The Association of Tibial Slope and Hamstring Autograft Failure Following Primary Anterior Cruciate Ligament Reconstruction

Lutul D Farrow, MD, Associate Professor, Garfield Heights, OH UNITED STATES
Cleveland Clinic, Cleveland, Ohio, UNITED STATES

Summary

Medial and lateral tibial slopes were not independently predictive of ACL graft failure or subsequent surgery when utilizing hamstring autograft


Abstract

Background

The understanding of anterior cruciate ligament (ACL) reconstruction patient and surgical factors has led to continued improvements in techniques, graft selection, and concomitant procedural strategies. Recent literature has demonstrated an increased risk of graft rerupture following ACL reconstruction with a hamstring autograft in young, high-demand athletes. An increasing interest among orthopaedic sports medicine surgeons is emerging with regards to evaluating tibial slope as a risk factor for ACL reconstruction failure, with several studies reporting that posterior tibial slope greater than 8-12 degrees may require corrective osteotomies during revision surgeries. Some studies advocate for consideration of slope-reducing osteotomies in select populations during a primary ACL reconstruction. This study investigates the effect of posterior medial tibial slope (mTS) and lateral tibial slope (lTS) on subsequent ipsilateral or contralateral ACL rupture following primary reconstruction with hamstring autograft.

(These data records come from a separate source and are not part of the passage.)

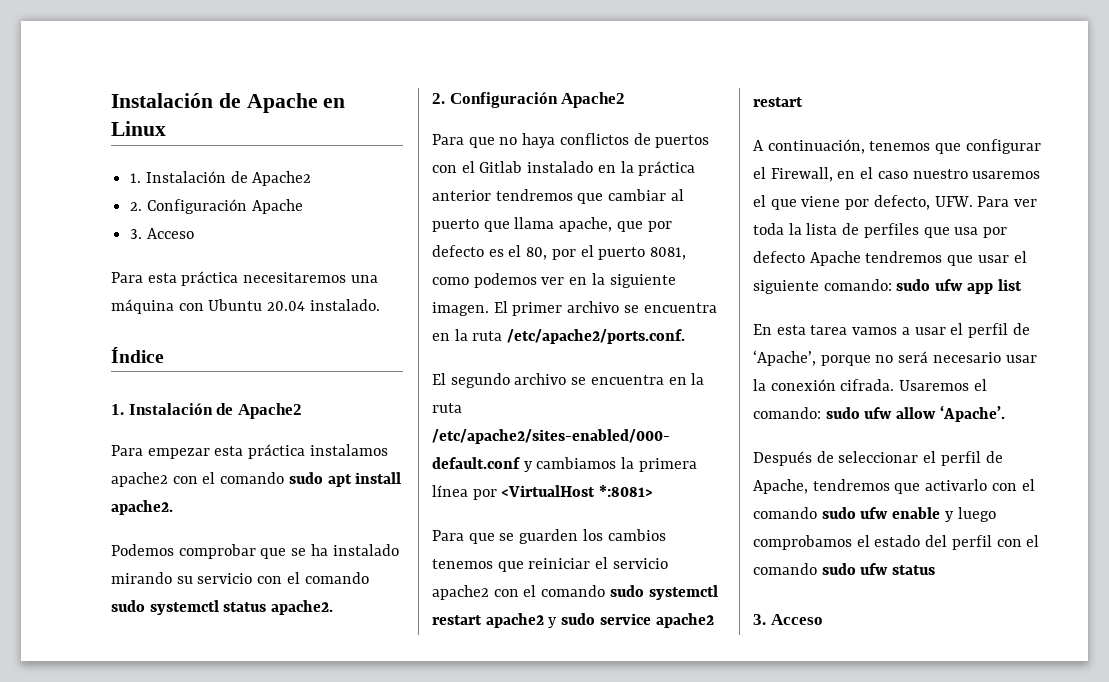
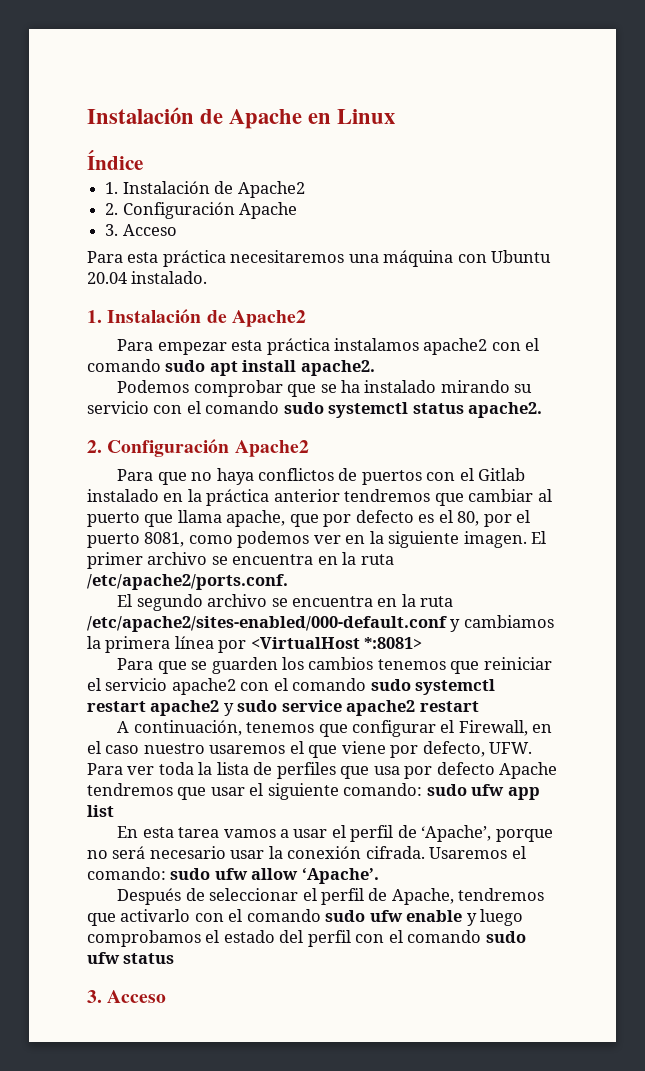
(166, 128) none -> [87,149,143,170] // Índice
[111,347,164,363] // Índice -> (208, 277) none

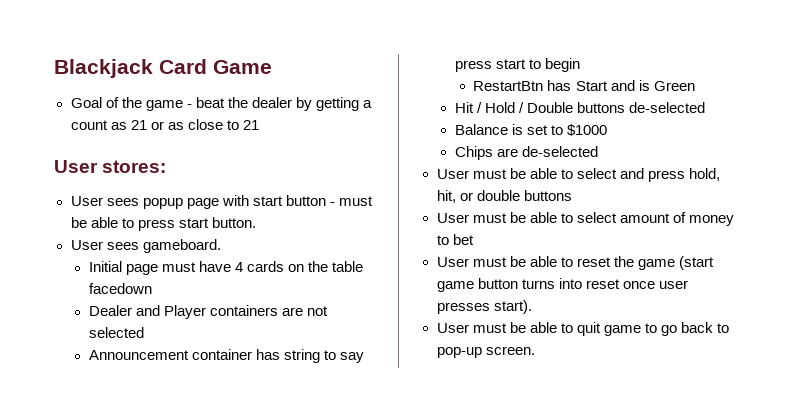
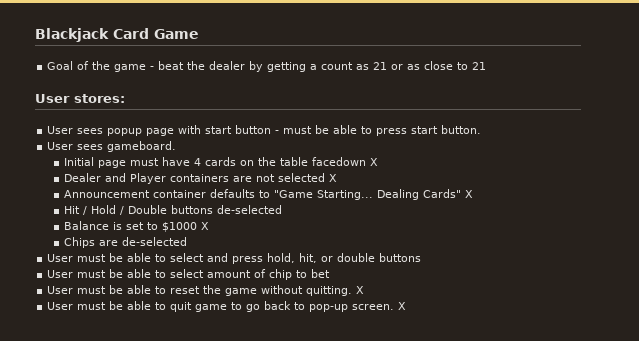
(152, 288) none -> [370,158,379,166] X
(144, 332) none -> [329,174,338,182] X
[256,349,365,363] [454,58,581,72] [473,80,695,91] has string to say press start to begin // RestartBtn has Start and is Green -> [210,189,474,200] defaults to "Game Starting... Dealing Cards" X
(608, 130) none -> [201,222,210,230] X
[688,215,734,226] money -> [269,269,293,280] chip
[678,256,714,270] [436,278,688,292] [436,300,532,314] (start game button turns into reset once user presses start). -> [261,285,365,296] without quitting. X
(535, 350) none -> [398,302,407,310] X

Hypothesis/Purpose: The purpose of this study is to investigate the effect of posterior mTS and lTS on the risk of hamstring autograft failure and subsequent ipsilateral revision ACL reconstruction or primary contralateral ACL reconstruction in a prospective cohort.

Study Design: Level 2: Prospective longitudinal cohort study.

Methods

Prospective data was collected for a cohort of patients undergoing primary ACLR from February 2015 to February 2018. Exclusion criteria included non-hamstring graft selection, allograft augmentation, skeletally immature patients, revision ACLR, prior contralateral ACLR, and multiligament injuries. Cases from 10 fellowship-trained surgeons within a single institution were included. The contribution of age, sex, BMI, MARX activity score, hamstring diameter, and tibial slope on graft failure was studied via mixed effect modeling. The effect of posterior mTS and lTS on risk of subsequent surgery was analyzed using multivariable linear regression modeling that controlled for patient and surgery characteristics. Two-year outcomes were collected for incidence of subsequent surgery to either knee, including ipsilateral revision ACLR and contralateral primary ACLR. Tibial slope was measured by three independent authors utilizing the two-circle technique published by Hudek et al in 2009 in JBJS. A novel computer software was created to allow tibial slope measurement to be calculated with respect to the true rotational and sagittal axis of the tibia.

Results

There was 90.4% follow up at minimum of 2 years for the patients undergoing ACLR with hamstring autograft who met inclusion criteria, resulting in 376 patients. After exclusion of patients with inadequate MRI for measurement, 332 independent knees were evaluated. The median age was 23, 41% were females, median BMI was 25.5, and 31% had a baseline Marx activity score of 12 or greater. A total of 58 patients (15.4%) had subsequent ipsilateral surgery and 27 patients (7.2%) had revision ACLR within 2 years. 29 patients (7.61%) had contralateral subsequent knee surgery and 20 patients (5.25%) had primary contralateral ACLR within 2 years. Inter-rater reliability was calculated between three different raters for a total of 35 measurements utilizing intraclass correlation, demonstrating good correlation for medial slope measurements (ICC = 0.79 [ 0.66, 0.88]) and moderate correlation for lateral slope measurements (ICC = 0.6 [0.41, 0.76]). Multivariable model for ipsilateral ACL revision surgery within 2 years demonstrated that when controlling for age, sex, sports, autograft diameter and mTS and lTS, only age was a significant predictor of failure. Likewise, for all ipsilateral surgeries within 2 years, only baseline MARX score was predictive of failure. The correlation of mTS and lTS was 0.96, and the large majority of patients with graft failure in the present cohort had tibial slopes less than 12 degrees.

Conclusion

In patients with two-year follow-up after ACL reconstruction using hamstring autograft, age and baseline activity score were the only predictive factors of graft failure. Medial and lateral tibial slopes were not independently predictive of ACL graft failure or subsequent surgery.